▶ _THE PROBLEM_
Only the lines below between the ones containing "[266,71,380,83] elm-phoenix-socket ->" and "payload, -> [315,457,470,474]", inclusive, are to be reproduced, each exactly as it stands.

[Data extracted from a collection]
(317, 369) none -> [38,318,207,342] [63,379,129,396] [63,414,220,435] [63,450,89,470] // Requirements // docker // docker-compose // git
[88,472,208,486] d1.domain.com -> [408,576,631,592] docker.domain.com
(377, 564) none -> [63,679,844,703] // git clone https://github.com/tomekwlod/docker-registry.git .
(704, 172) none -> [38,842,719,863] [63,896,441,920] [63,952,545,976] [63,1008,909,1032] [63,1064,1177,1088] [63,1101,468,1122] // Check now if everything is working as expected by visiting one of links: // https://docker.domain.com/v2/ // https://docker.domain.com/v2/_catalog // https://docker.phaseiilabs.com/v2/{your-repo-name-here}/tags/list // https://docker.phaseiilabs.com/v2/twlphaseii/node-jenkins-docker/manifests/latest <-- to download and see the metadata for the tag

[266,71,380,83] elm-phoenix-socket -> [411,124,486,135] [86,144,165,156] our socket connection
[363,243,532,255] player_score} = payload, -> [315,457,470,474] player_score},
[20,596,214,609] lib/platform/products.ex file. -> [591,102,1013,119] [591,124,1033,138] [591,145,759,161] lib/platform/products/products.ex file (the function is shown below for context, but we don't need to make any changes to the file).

==

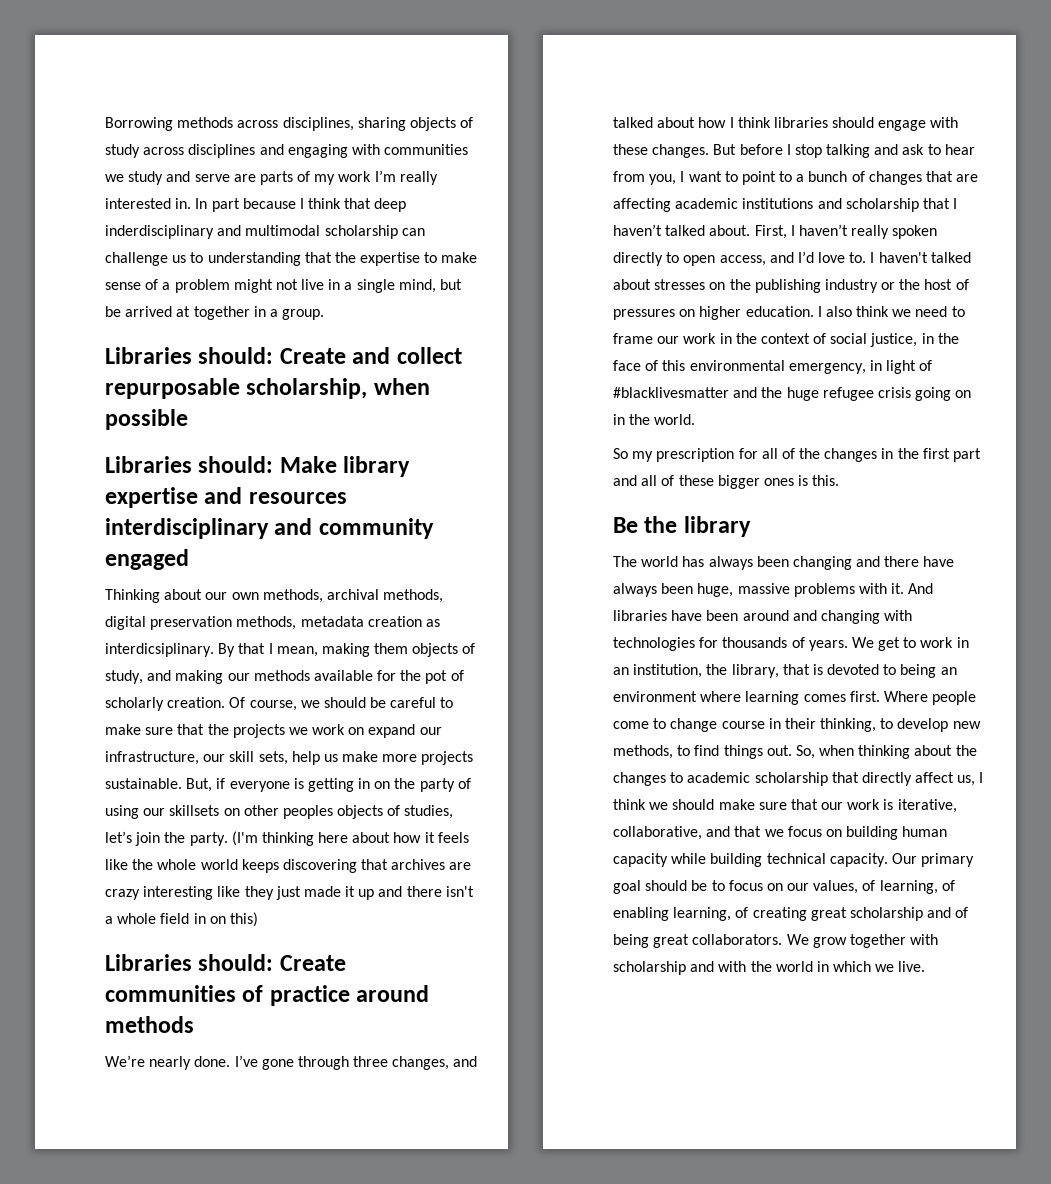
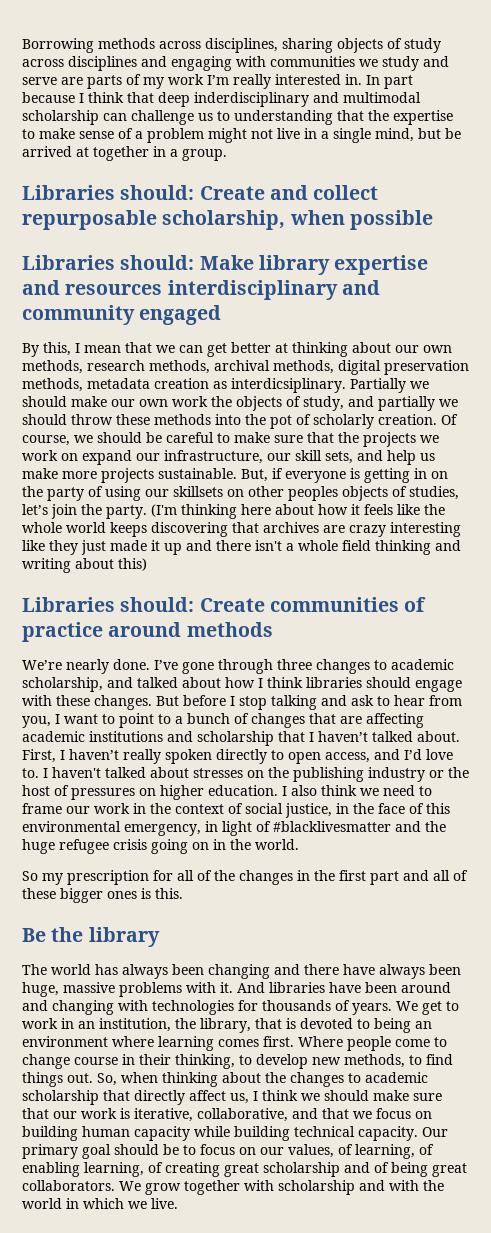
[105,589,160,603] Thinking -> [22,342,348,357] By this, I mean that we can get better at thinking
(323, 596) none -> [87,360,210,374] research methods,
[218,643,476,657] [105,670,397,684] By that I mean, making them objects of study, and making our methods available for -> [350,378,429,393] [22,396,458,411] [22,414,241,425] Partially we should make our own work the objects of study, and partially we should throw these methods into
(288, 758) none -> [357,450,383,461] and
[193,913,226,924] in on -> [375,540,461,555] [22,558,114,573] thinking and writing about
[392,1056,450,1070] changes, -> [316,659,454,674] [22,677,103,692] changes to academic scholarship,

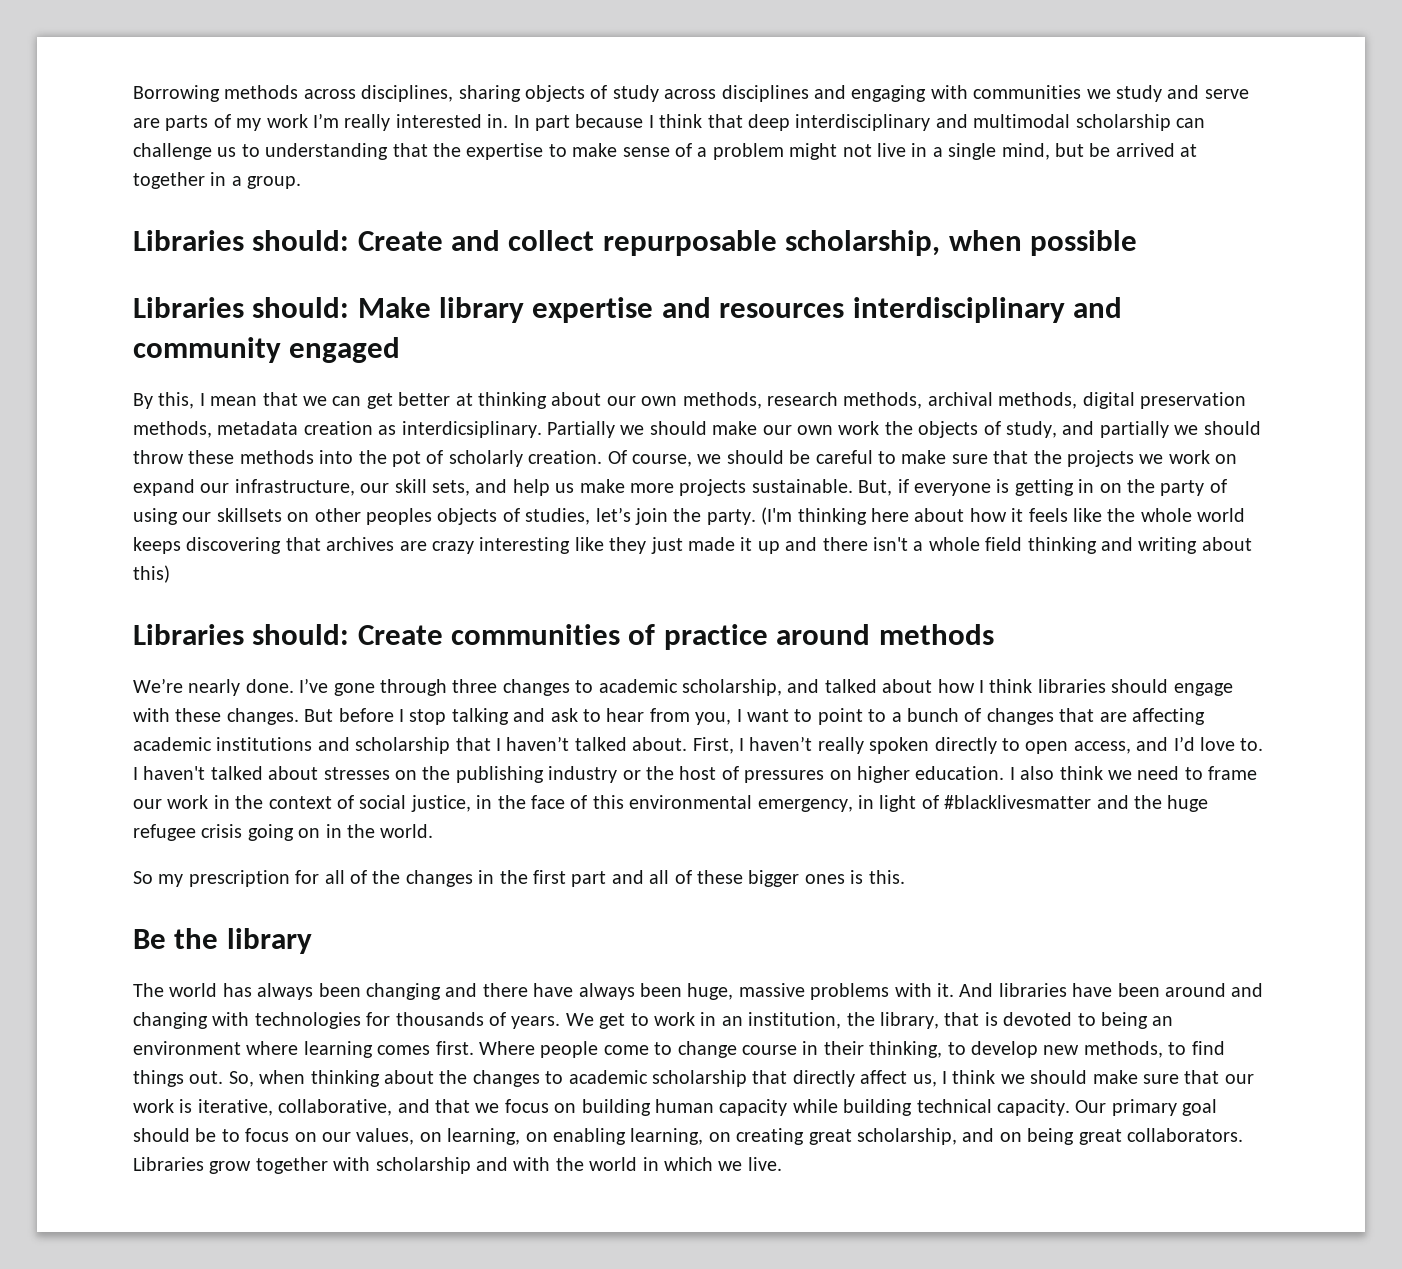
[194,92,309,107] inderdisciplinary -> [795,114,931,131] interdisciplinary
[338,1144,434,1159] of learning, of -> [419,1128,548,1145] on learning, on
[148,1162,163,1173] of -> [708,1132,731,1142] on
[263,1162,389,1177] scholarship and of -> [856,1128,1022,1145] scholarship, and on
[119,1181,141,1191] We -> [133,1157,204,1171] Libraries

▶ _YOUR SOLUTION_
[266,71,380,83] elm-phoenix-socket -> [411,124,486,135] [86,144,165,156] our socket connection
[363,243,532,255] player_score} = payload, -> [315,457,470,474] player_score},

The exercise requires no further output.